[Records from a data collection]

★ ★ ★ ★ ★ ★ ★

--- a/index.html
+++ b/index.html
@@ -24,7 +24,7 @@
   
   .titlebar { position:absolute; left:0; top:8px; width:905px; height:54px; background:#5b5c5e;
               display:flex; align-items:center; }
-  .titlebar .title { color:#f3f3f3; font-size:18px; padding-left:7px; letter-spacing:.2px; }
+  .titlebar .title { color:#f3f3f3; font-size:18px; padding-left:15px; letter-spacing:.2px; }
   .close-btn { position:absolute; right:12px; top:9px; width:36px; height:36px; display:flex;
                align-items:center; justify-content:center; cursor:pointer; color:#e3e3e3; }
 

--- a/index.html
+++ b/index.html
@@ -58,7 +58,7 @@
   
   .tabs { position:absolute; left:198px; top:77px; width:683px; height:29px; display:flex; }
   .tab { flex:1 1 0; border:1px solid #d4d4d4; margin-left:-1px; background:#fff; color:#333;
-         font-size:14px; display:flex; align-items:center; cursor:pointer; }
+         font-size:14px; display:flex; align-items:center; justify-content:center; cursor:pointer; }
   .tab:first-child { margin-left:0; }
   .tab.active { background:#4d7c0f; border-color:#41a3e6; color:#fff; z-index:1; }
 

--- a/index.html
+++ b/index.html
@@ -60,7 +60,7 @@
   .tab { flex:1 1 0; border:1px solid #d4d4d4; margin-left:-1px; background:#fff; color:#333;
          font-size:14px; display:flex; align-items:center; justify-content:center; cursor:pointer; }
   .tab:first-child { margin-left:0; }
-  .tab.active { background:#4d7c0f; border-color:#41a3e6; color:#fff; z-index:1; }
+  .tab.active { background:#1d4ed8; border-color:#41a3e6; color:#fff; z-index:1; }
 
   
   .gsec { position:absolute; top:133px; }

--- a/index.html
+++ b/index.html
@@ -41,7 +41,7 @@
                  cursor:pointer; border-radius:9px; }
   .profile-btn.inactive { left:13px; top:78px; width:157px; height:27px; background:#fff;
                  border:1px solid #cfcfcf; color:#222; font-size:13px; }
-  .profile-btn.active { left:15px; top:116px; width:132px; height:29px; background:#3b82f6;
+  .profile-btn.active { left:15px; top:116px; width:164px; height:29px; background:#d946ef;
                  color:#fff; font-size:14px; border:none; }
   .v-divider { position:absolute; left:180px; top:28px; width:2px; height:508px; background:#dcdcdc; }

★ ★ ★ ★ ★ ★ ★

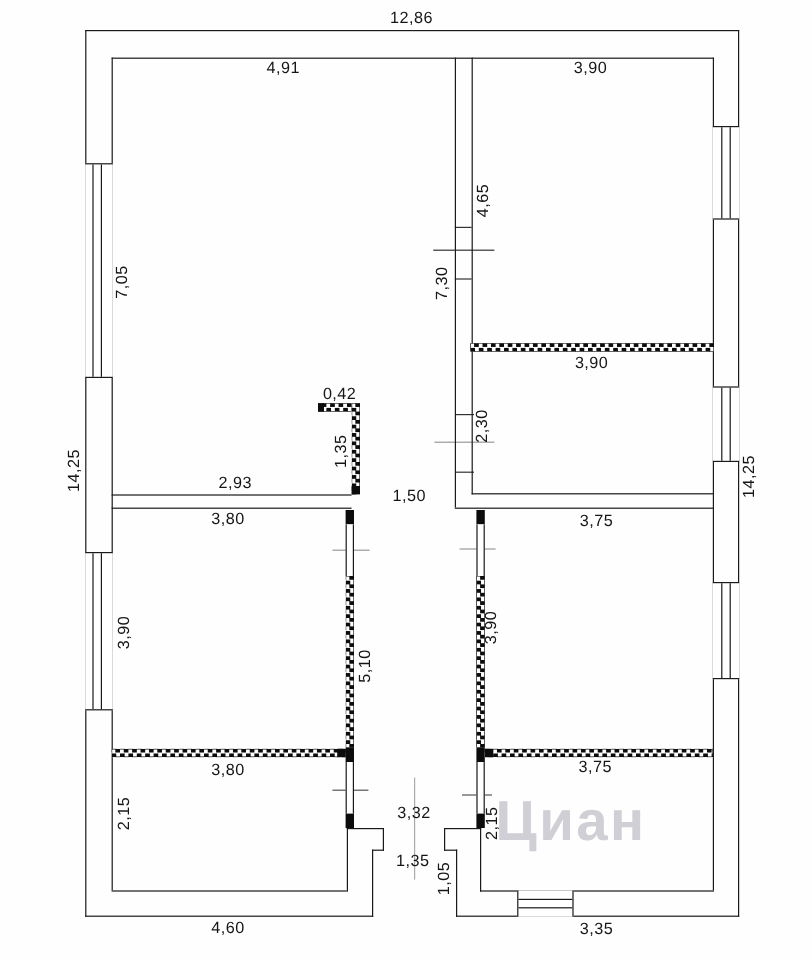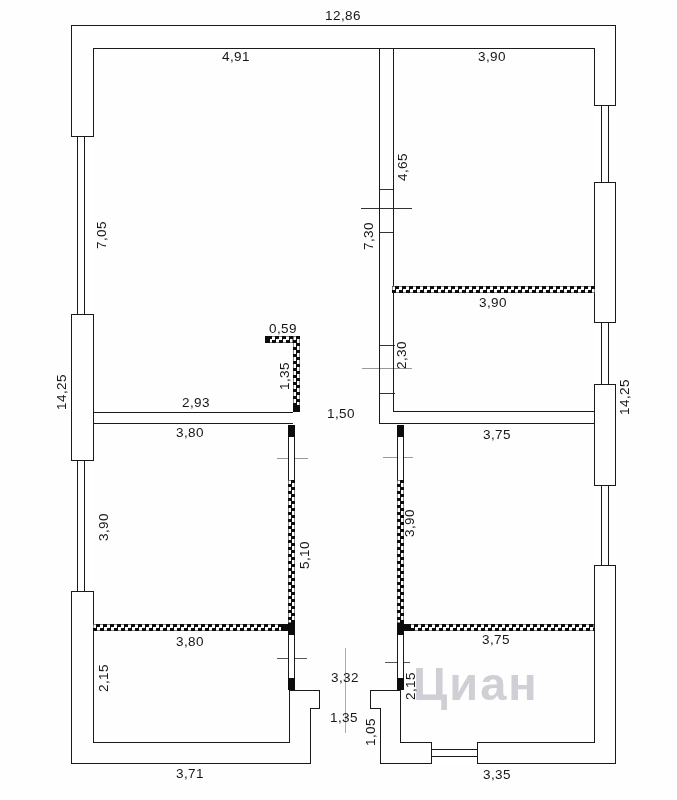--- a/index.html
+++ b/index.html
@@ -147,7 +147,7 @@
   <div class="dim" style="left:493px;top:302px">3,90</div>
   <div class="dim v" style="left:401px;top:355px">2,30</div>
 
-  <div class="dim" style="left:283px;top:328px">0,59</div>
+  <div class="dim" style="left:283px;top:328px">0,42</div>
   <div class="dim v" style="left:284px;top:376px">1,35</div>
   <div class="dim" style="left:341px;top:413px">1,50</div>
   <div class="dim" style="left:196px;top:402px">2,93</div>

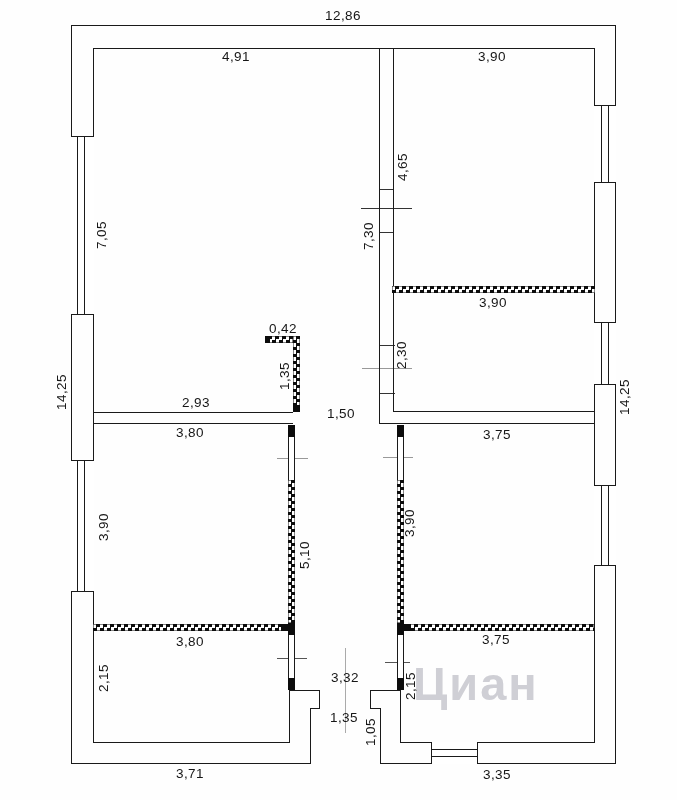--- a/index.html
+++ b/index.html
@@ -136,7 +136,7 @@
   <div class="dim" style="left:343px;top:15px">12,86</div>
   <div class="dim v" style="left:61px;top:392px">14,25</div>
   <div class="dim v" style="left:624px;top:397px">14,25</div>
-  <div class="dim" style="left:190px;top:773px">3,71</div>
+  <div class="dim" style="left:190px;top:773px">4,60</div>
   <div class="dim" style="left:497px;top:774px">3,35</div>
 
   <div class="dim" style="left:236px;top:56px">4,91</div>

★ ★ ★ ★ ★ ★ ★

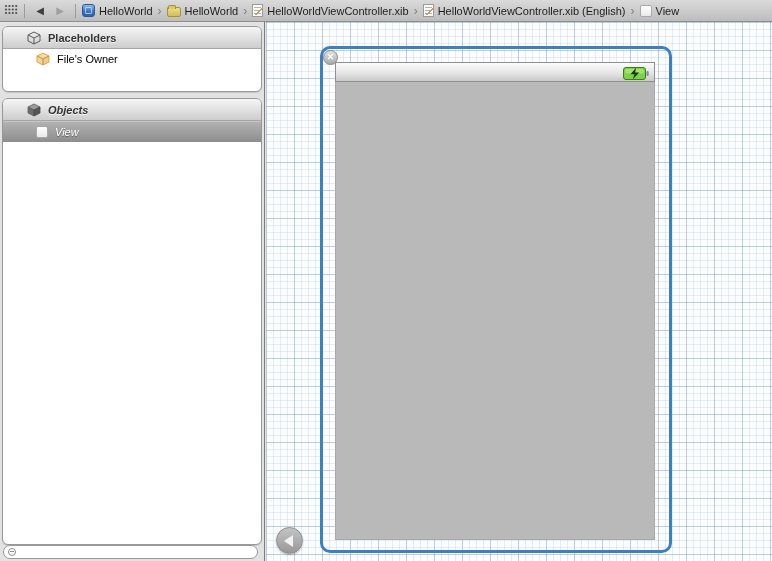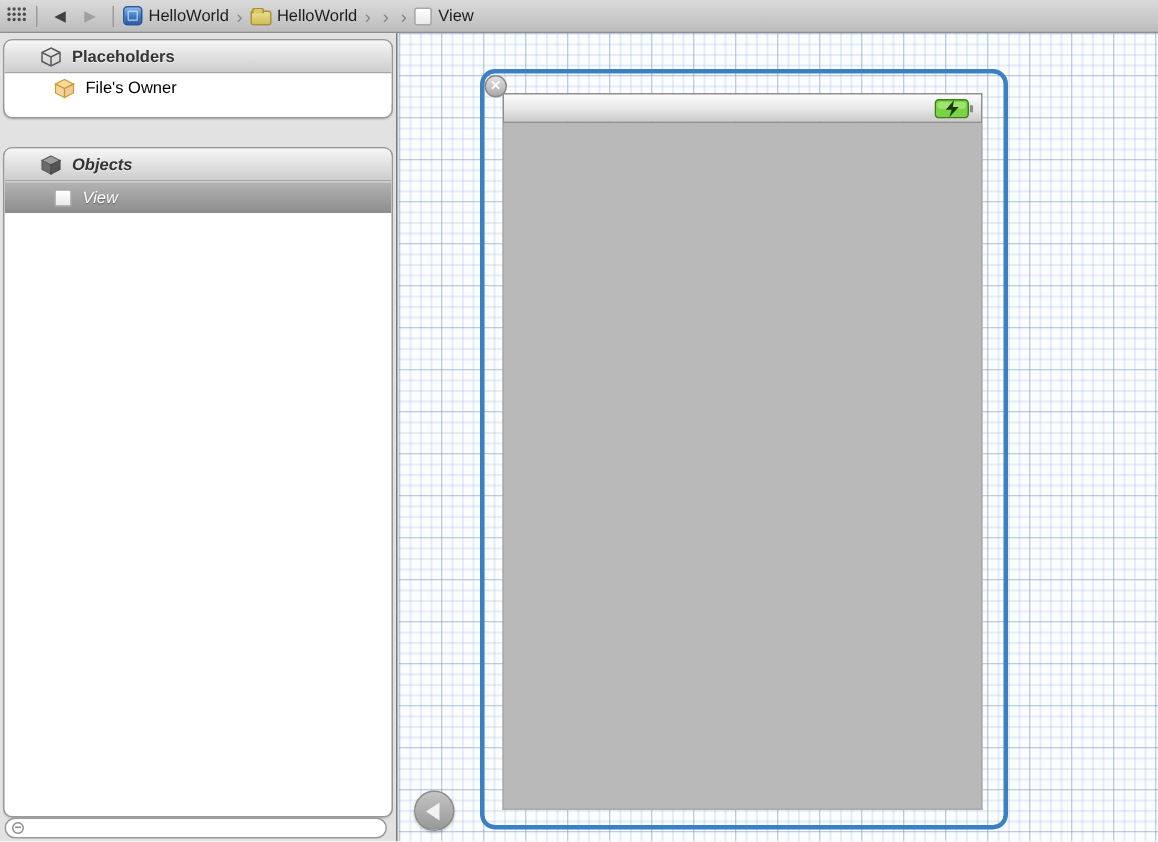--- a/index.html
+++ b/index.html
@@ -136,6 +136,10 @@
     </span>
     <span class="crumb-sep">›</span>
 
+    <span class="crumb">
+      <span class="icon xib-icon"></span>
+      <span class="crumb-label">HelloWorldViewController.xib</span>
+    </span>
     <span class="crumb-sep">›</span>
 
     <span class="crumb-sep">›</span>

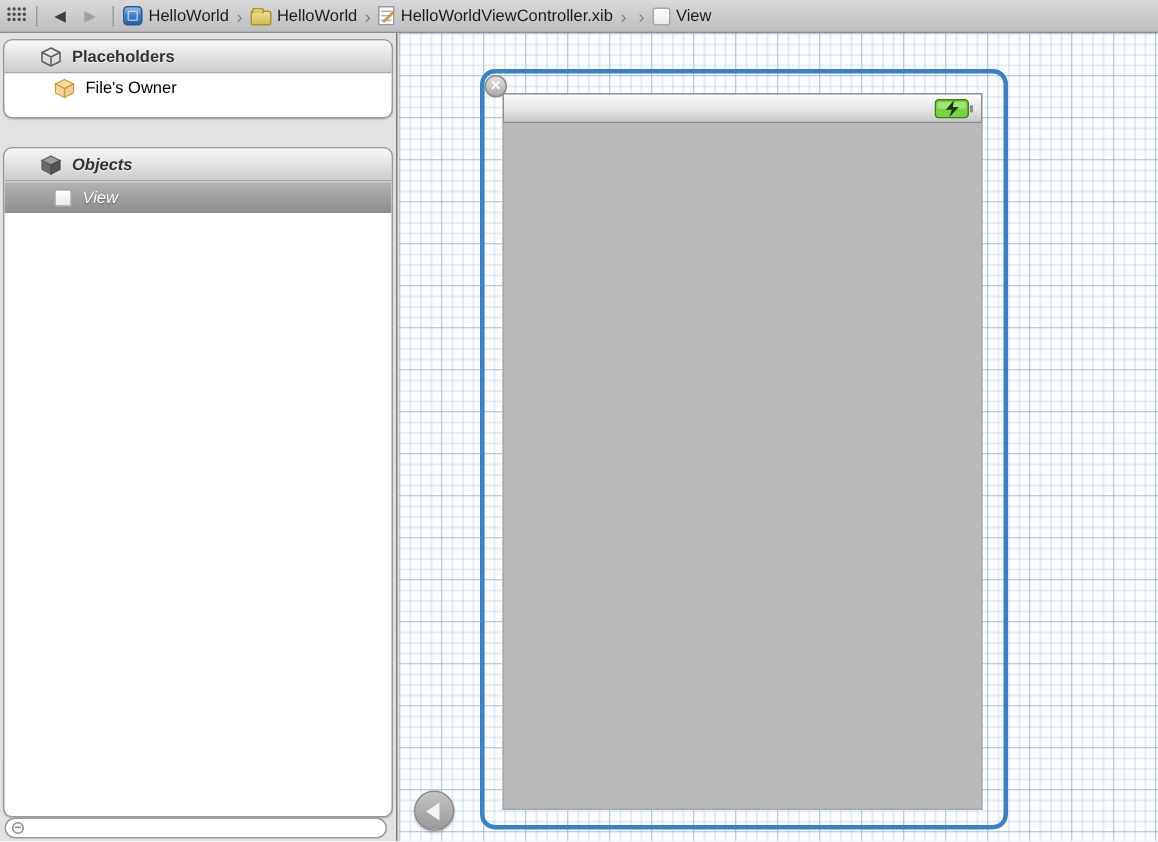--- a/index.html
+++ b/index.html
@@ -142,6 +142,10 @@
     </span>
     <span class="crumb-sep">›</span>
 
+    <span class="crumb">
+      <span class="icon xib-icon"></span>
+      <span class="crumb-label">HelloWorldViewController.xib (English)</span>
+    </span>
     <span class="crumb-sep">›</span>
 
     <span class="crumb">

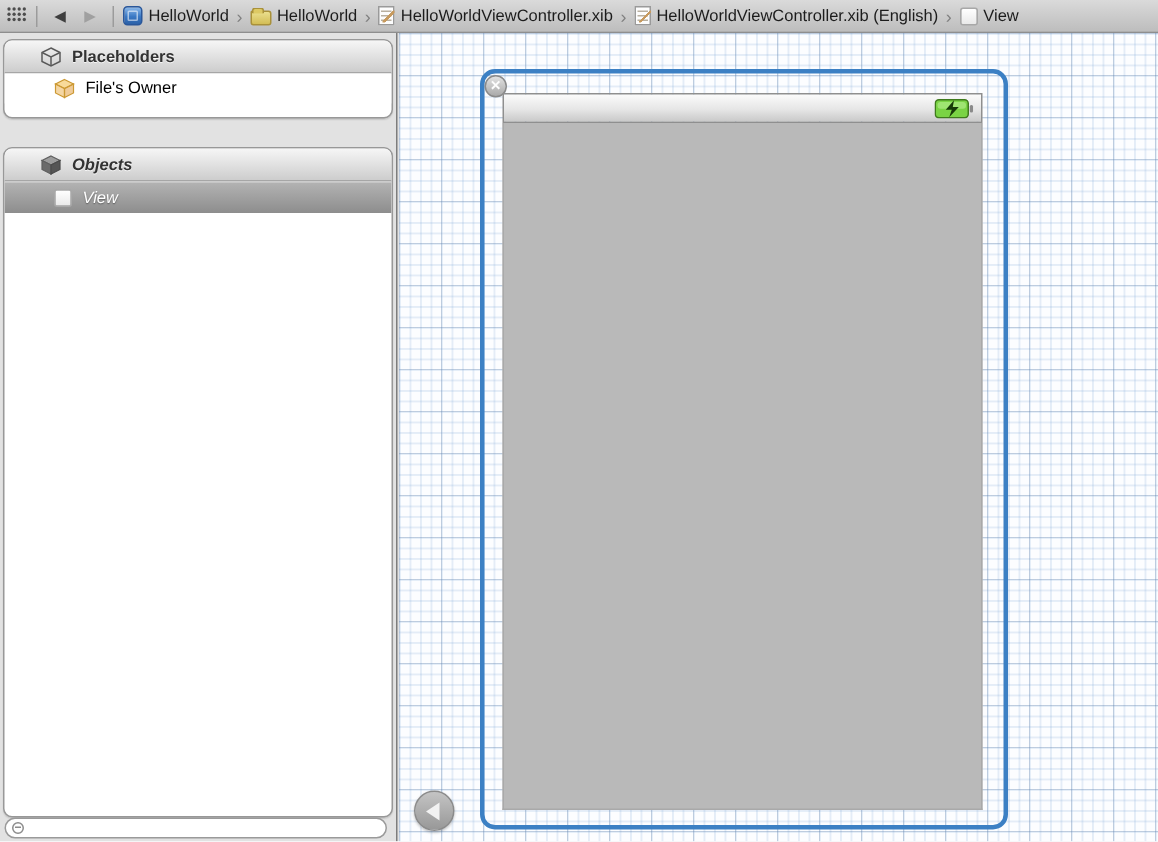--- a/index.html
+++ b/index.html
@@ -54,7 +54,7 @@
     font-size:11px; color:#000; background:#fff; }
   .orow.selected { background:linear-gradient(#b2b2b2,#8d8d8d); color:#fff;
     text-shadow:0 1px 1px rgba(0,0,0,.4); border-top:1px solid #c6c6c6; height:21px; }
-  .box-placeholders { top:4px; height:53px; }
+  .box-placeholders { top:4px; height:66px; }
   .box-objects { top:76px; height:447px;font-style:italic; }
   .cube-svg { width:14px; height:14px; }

★ ★ ★ ★ ★ ★ ★

[WHAT TO WORK ON] A complete answer lists each line of the data that holds the word "justify".

[TASK ANSWER]
                align-items:center; justify-content:center; cursor:pointer; color:#e3e3e3; }
+         font-size:14px; display:flex; align-items:center; justify-content:center; cursor:pointer; }
          font-size:14px; display:flex; align-items:center; justify-content:center; cursor:pointer; }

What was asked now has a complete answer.